I made nightly backups of the data files. It crashed really hard once in the beginning, and I could not resurrect the data files and user files, so I sat through an entire night recreating all the email logins. What a nightmare. But I learned my lesson. I started doing backups nightly without fail. I never had a problem after that.

Understand, that over the years I started getting larger and larger clients, from Huffy Sports to Allen Bradley and many other large corporate clients. From time to time some of the IS folks from these companies would come by and want to see my set up or see the server clusters, etc. They all thought that since I was so into computers, I would have to have some kind of big powerful machine.
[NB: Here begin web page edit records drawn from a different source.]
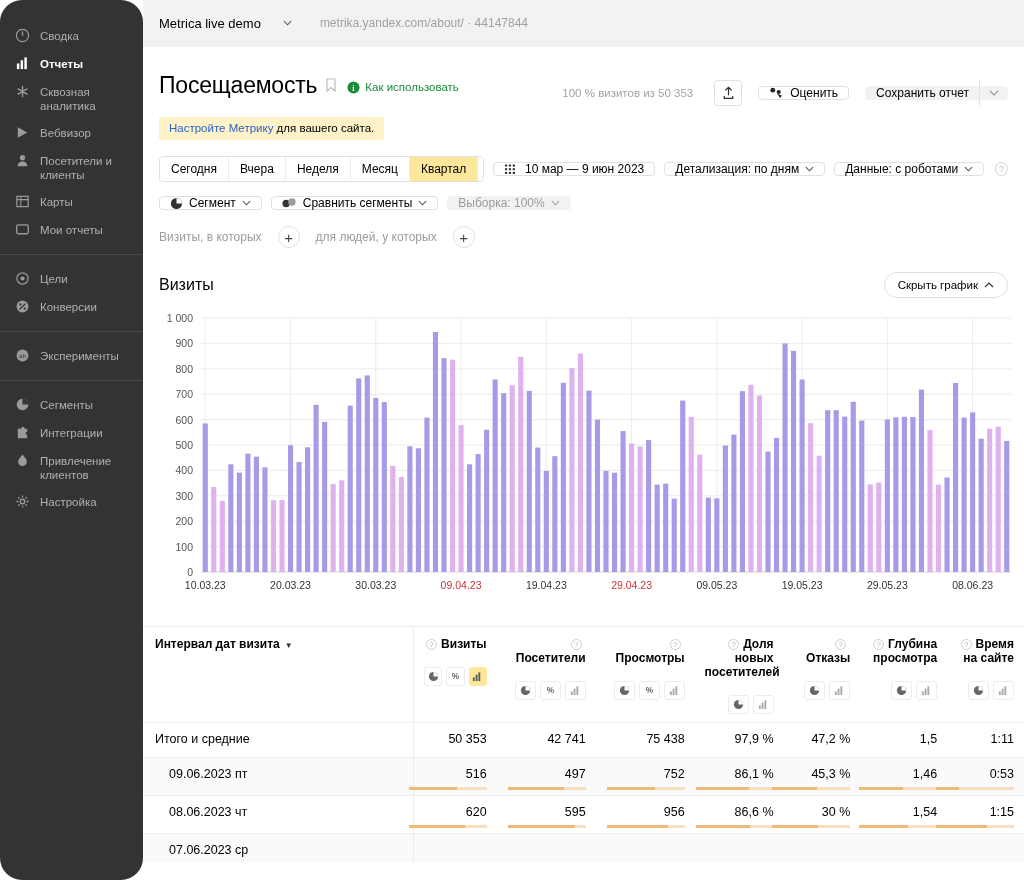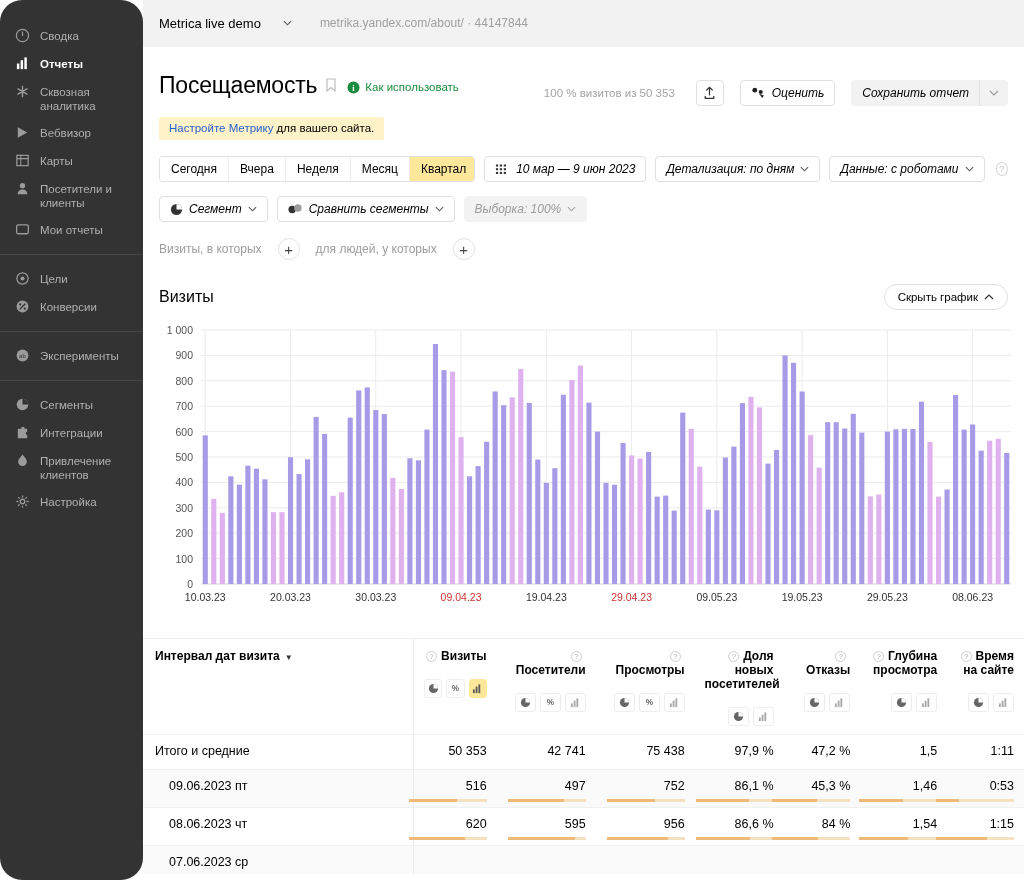--- a/index.html
+++ b/index.html
@@ -52,23 +52,23 @@
   .bookmark-ico { margin-left: 9px; margin-top: 3px; cursor: pointer; }
   .howto { display: flex; align-items: center; gap: 5px; margin-left: 11px; margin-top: 4px; cursor: pointer; }
   .howto-label { font-size: 11.5px; color: #1a8c3e; }
   .title-right { margin-left: auto; display: flex; align-items: center; gap: 16px; margin-top: 16px;}
   .visits-note { font-size: 11.5px; color: #a3a3a3; margin-right: 5px;}
   .icon-btn {
     width: 28px; height: 26px; border: 1px solid #e0e0e0; border-radius: 4px;
     background: #fff; display: flex; align-items: center; justify-content: center; cursor: pointer;
   }
   .btn {
-    height: 26px; border: 1px solid #e0e0e0; border-radius: 4px; background: #fff;
+    height: 14px; border: 1px solid #e0e0e0; border-radius: 4px; background: #fff;
     display: flex; align-items: center; gap: 6px; padding: 0 10px;
-    font-size: 12px; color: #000; cursor: pointer; white-space: nowrap; font-style: italic;
+    font-size: 12px; color: #000; cursor: pointer; white-space: nowrap;
   }
   .btn-grey { background: #f2f2f2; border: 1px solid #f2f2f2; }
   .btn-grey.split { padding-right: 0; }
   .split-arrow {
     width: 28px; height: 26px; display: flex; align-items: center; justify-content: center;
     border-left: 1px solid #e3e3e3;
   }
 
   .notice {
     margin-top: 11px; background: #fdf2c8; display: inline-block;
@@ -192,34 +192,34 @@
       <span class="ico">
           <svg width="15" height="15" viewBox="0 0 16 16">
             <path d="M3 2.5 L13 8 L3 13.5 Z" fill="#9b9b9b"></path>
           </svg>
         </span>
       <span class="nav-label">Вебвизор</span>
     </div>
     <div class="nav-item">
       <span class="ico">
           <svg width="15" height="15" viewBox="0 0 16 16">
+            <circle cx="8" cy="5" r="2.8" fill="#9b9b9b"></circle>
+            <path d="M2.8 14c0-3 2.3-5 5.2-5s5.2 2 5.2 5z" fill="#9b9b9b"></path>
+          </svg>
+        </span>
+      <span class="nav-label">Посетители и клиенты</span>
+    </div>
+    <div class="nav-item">
+      <span class="ico">
+          <svg width="15" height="15" viewBox="0 0 16 16">
             <rect x="2" y="2.5" width="12" height="11" fill="none" stroke="#9b9b9b" stroke-width="1.3"></rect>
             <path d="M6.2 2.5v11M2 6h12" stroke="#9b9b9b" stroke-width="1.1"></path>
           </svg>
         </span>
       <span class="nav-label">Карты</span>
-    </div>
-    <div class="nav-item">
-      <span class="ico">
-          <svg width="15" height="15" viewBox="0 0 16 16">
-            <circle cx="8" cy="5" r="2.8" fill="#9b9b9b"></circle>
-            <path d="M2.8 14c0-3 2.3-5 5.2-5s5.2 2 5.2 5z" fill="#9b9b9b"></path>
-          </svg>
-        </span>
-      <span class="nav-label">Посетители и клиенты</span>
     </div>
     <div class="nav-item">
       <span class="ico">
           <svg width="15" height="15" viewBox="0 0 16 16">
             <rect x="1.8" y="3" width="12.4" height="9.5" rx="1.6" fill="none" stroke="#9b9b9b" stroke-width="1.4"></rect>
           </svg>
         </span>
       <span class="nav-label">Мои отчеты</span>
     </div>
 
@@ -898,21 +898,21 @@
               <td>
                 <div class="cellwrap">
                   <span>86,6 %</span>
                   <div class="bar-mini">
                     <i style="width: 70%;"></i>
                   </div>
                 </div>
               </td>
               <td>
                 <div class="cellwrap">
-                  <span>84 %</span>
+                  <span>30 %</span>
                   <div class="bar-mini">
                     <i style="width: 58%;"></i>
                   </div>
                 </div>
               </td>
               <td>
                 <div class="cellwrap">
                   <span>1,54</span>
                   <div class="bar-mini">
                     <i style="width: 62%;"></i>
It was obvious I couldn't use something less than a mainframe with all the clients we had and networks we managed. After all, I liked toys, and many of them knew that. I would get asked the question all the time, "What machine serves your personal email?" I would then point over to this giant refrigerator looking thing. In fact, it was bigger than a refrigerator. It was a Sun MP690 solid steel housing complete with blinking lights and whirring fans running (really loud fans sounding like two F16s taking off). My clients would just oooohhh and ahhhh over this thing and think it must be doing some enormous calculation or some task beyond the comprehension of mere mortals. Of course, I did not make them think anything different, after all, thinking different was not the fad back then.
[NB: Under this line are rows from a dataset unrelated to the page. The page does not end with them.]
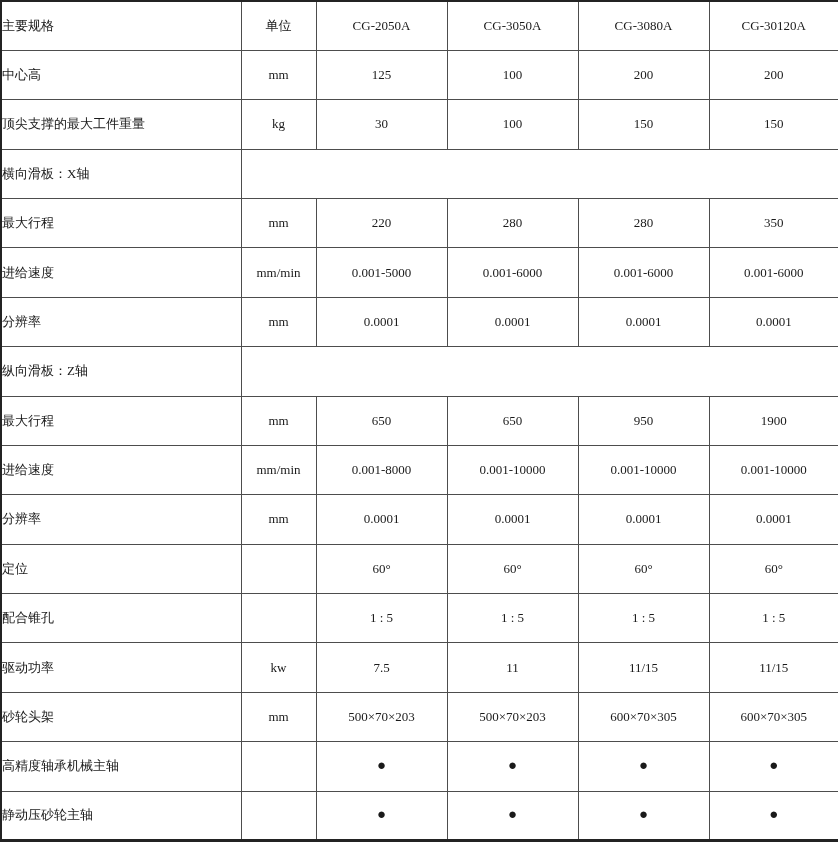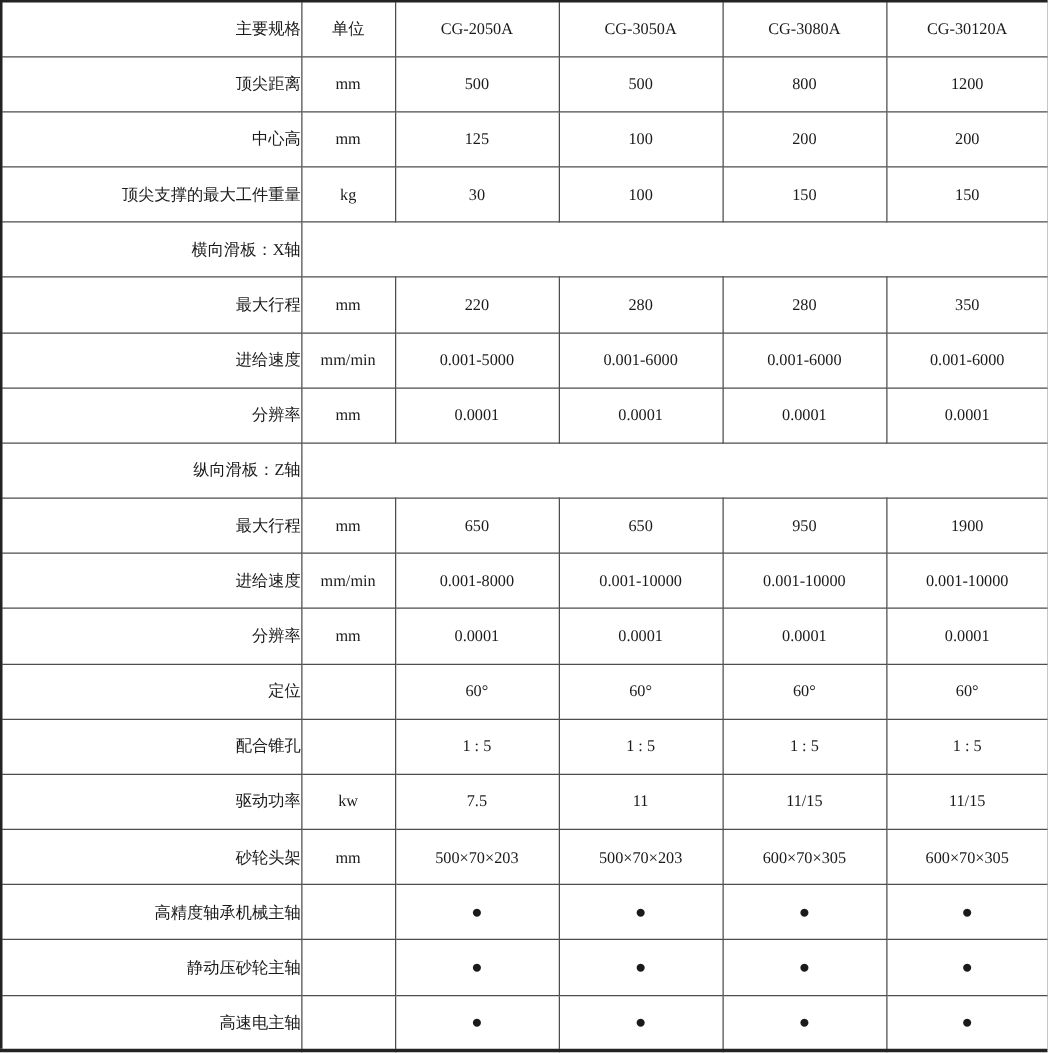--- a/index.html
+++ b/index.html
@@ -24,21 +24,21 @@
   table.spec-table td {
     border: 1px solid #4d4d4d;
     font-size: 13px;
     color: #1a1a1a;
     vertical-align: middle;
     padding: 0;
     overflow: hidden;
     white-space: nowrap;
   }
   td.label {
-    text-align: right;
+    text-align: left;
     padding-left: 10px;
   }
   td.center {
     text-align: center;
   }
   tr {
     height: 38px;
   }
   td.bullet span {
     font-size: 15px;
@@ -58,28 +58,20 @@
     <col style="width:130px">
   </colgroup>
   <tbody>
       <tr>
         <td class="label">主要规格</td>
         <td class="center">单位</td>
         <td class="center">CG-2050A</td>
         <td class="center">CG-3050A</td>
         <td class="center">CG-3080A</td>
         <td class="center">CG-30120A</td>
-      </tr>
-      <tr>
-        <td class="label">顶尖距离</td>
-        <td class="center">mm</td>
-        <td class="center">500</td>
-        <td class="center">500</td>
-        <td class="center">800</td>
-        <td class="center">1200</td>
       </tr>
       <tr>
         <td class="label">中心高</td>
         <td class="center">mm</td>
         <td class="center">125</td>
         <td class="center">100</td>
         <td class="center">200</td>
         <td class="center">200</td>
       </tr>
       <tr>
@@ -187,22 +179,14 @@
         <td class="center bullet"><span>●</span></td>
       </tr>
       <tr>
         <td class="label">静动压砂轮主轴</td>
         <td class="center"></td>
         <td class="center bullet"><span>●</span></td>
         <td class="center bullet"><span>●</span></td>
         <td class="center bullet"><span>●</span></td>
         <td class="center bullet"><span>●</span></td>
       </tr>
-      <tr>
-        <td class="label">高速电主轴</td>
-        <td class="center"></td>
-        <td class="center bullet"><span>●</span></td>
-        <td class="center bullet"><span>●</span></td>
-        <td class="center bullet"><span>●</span></td>
-        <td class="center bullet"><span>●</span></td>
-      </tr>
     </tbody>
 </table>
 
 </body></html>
The reality was that the Sun MP690 was an authentic Multi Processor Sun box that at one time had housed a very large Sun computer. It weighed some 400 to 500 pounds. However, I had since removed the computer and all its components PowerBook 100 Seriesexcept for the blinky lights and whirring fans. I left the fans in to cool it down. I left a shelf in it and put my giant enormous computer in there - a PowerBook 170.

This was not just any PowerBook 170. This poor little computer had been through hell. The trackball no longer worked, the screen only came up half way, you could not even move the curson to get to any controls, and the modem port had been taken out by lightning. If you put a battery in it, the thing would spark and shut down immediately. I put an APC battery back up on the poor thing, turned it on, and away it went! Then installed Timbuktu. That is how I got around the mouse and screen problem.
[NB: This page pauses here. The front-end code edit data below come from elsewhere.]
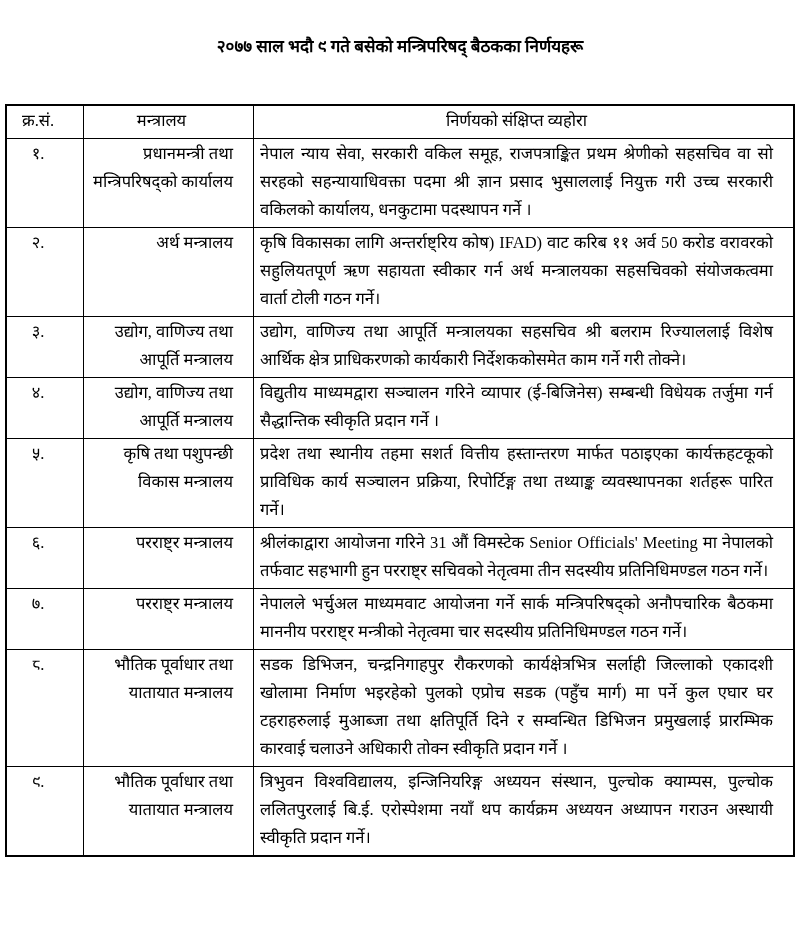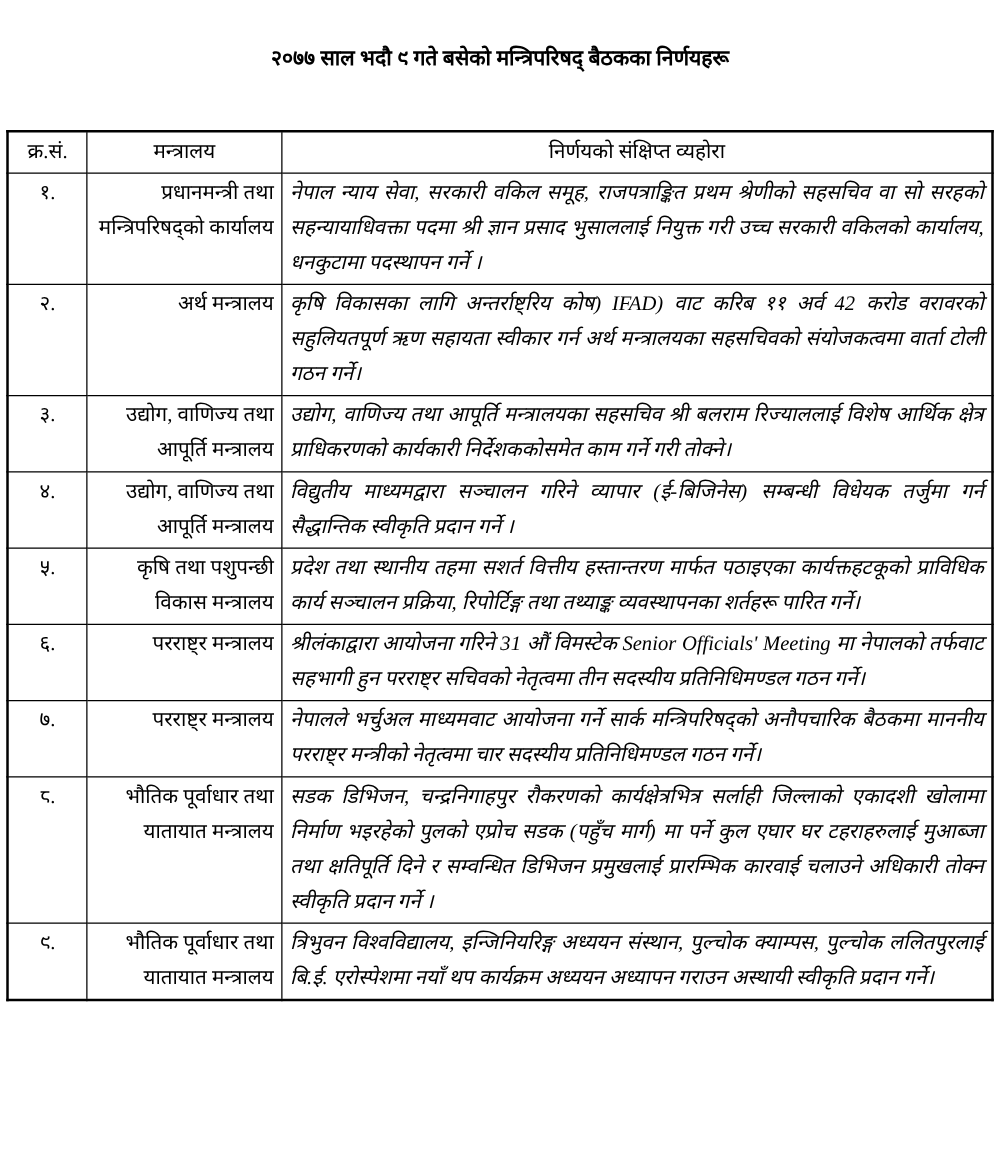--- a/index.html
+++ b/index.html
@@ -33,21 +33,21 @@
     border: 2px solid #000000;
     table-layout: fixed;
   }
   table.decisions th,
   table.decisions td {
     border: 1px solid #000000;
     vertical-align: top;
     font-size: 16.5px;
     font-weight: normal;
     line-height: 28px;
-    padding: 1px 6px 3px 6px;
+    padding: 1px 20px 3px 6px;
   }
   th.col-serial  { width: 50px; }
   th.col-ministry{ width: 143px; margin-top: 21px; }
   th.col-decision{ width: auto; font-family: Liberation Serif, serif; }
   thead th {
     text-align: center;
     padding-top: 1px;
     padding-bottom: 2px;
   }
   td.cell-serial {
@@ -55,21 +55,20 @@
   }
   td.cell-ministry {
     text-align: right;
     padding-left: 8px;
     padding-right: 4px;
   }
   td.cell-decision {
     text-align: justify;
     padding-left: 8px;
     padding-right: 8px;
-    font-style: italic;
   }
 </style>
 </head>
 <body>
 
 <div class="doc">
   <h1 class="doc-title">२०७७ साल भदौ ९ गते बसेको मन्त्रिपरिषद् बैठकका निर्णयहरू</h1>
 
   <table class="decisions">
     <thead>
@@ -81,21 +80,21 @@
     </thead>
     <tbody id="rows-body">
         <tr>
           <td class="cell-serial">१.</td>
           <td class="cell-ministry">प्रधानमन्त्री तथा मन्त्रिपरिषद्को कार्यालय</td>
           <td class="cell-decision">नेपाल न्याय सेवा, सरकारी वकिल समूह, राजपत्राङ्कित प्रथम श्रेणीको सहसचिव वा सो सरहको सहन्यायाधिवक्ता पदमा श्री ज्ञान प्रसाद भुसाललाई नियुक्त गरी उच्च सरकारी वकिलको कार्यालय, धनकुटामा पदस्थापन गर्ने ।</td>
         </tr>
         <tr>
           <td class="cell-serial">२.</td>
           <td class="cell-ministry">अर्थ मन्त्रालय</td>
-          <td class="cell-decision">कृषि विकासका लागि अन्तर्राष्ट्रिय कोष) IFAD) वाट करिब ११ अर्व 42 करोड वरावरको सहुलियतपूर्ण ऋण सहायता स्वीकार गर्न अर्थ मन्त्रालयका सहसचिवको संयोजकत्वमा वार्ता टोली गठन गर्ने।</td>
+          <td class="cell-decision">कृषि विकासका लागि अन्तर्राष्ट्रिय कोष) IFAD) वाट करिब ११ अर्व 50 करोड वरावरको सहुलियतपूर्ण ऋण सहायता स्वीकार गर्न अर्थ मन्त्रालयका सहसचिवको संयोजकत्वमा वार्ता टोली गठन गर्ने।</td>
         </tr>
         <tr>
           <td class="cell-serial">३.</td>
           <td class="cell-ministry">उद्योग, वाणिज्य तथा आपूर्ति मन्त्रालय</td>
           <td class="cell-decision">उद्योग, वाणिज्य तथा आपूर्ति मन्त्रालयका सहसचिव श्री बलराम रिज्याललाई विशेष आर्थिक क्षेत्र प्राधिकरणको कार्यकारी निर्देशककोसमेत काम गर्ने गरी तोक्ने।</td>
         </tr>
         <tr>
           <td class="cell-serial">४.</td>
           <td class="cell-ministry">उद्योग, वाणिज्य तथा आपूर्ति मन्त्रालय</td>
           <td class="cell-decision">विद्युतीय माध्यमद्वारा सञ्चालन गरिने व्यापार (ई-बिजिनेस) सम्बन्धी विधेयक तर्जुमा गर्न सैद्धान्तिक स्वीकृति प्रदान गर्ने ।</td>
Your probably wondering how I connected it to the network. I then used a Farallon SCSI ethernet adapter. Keep in mind that Farallon never made them compatible with Open Transport, so I had to install a special version of the OS and AppleTalk Networking - and then use MacTCP to set it up.

Timbuktu worked like a champ. If the 170 crashed, it was a simple matter of unplugging it from the APC unit and hitting the power button. It was back on in a minute. It had 8 MB of memory (the maximum it could take) and a 500 MB hard drive.

I never once was questioned on what I was using. I had many many clients actually using that machine that were personal friends and not one knew that it was a PowerBook on its last leg. That machine actually kept running night and day for over 4 years. It finally gave up the ghost one day when a technician touched the ethernet adapter and nailed it with a static charge. It popped the mother board. That was it.

To this day I am still using that same copy of Apple Internet Mail Server that was written so long ago. What is it running on today? I'd like to say a G4 fully loaded, but that would be a lie, and it would certainly not be using the Low End Mac to its fullest. I am using a Quadra 700 and running over 30 domains from it with over 140 email accounts.

I also have a large AS/400 steel cabinet, and that only has a fan in it as well, but the cabinet is full of SE/30s. People think it's an AS/400. I don't tell them otherwise. Why ruin the illusion?

How is that for touting the Low End Mac? Show me any Windows box made the same year as the SE/30 (1989-90) or the Quadra 700 (1991-93) running Internet apps for so long and so reliably.

In fact, I am guessing that you can't even find a Windows box that could come close to the PowerBook 170, which is the newest of the three machines.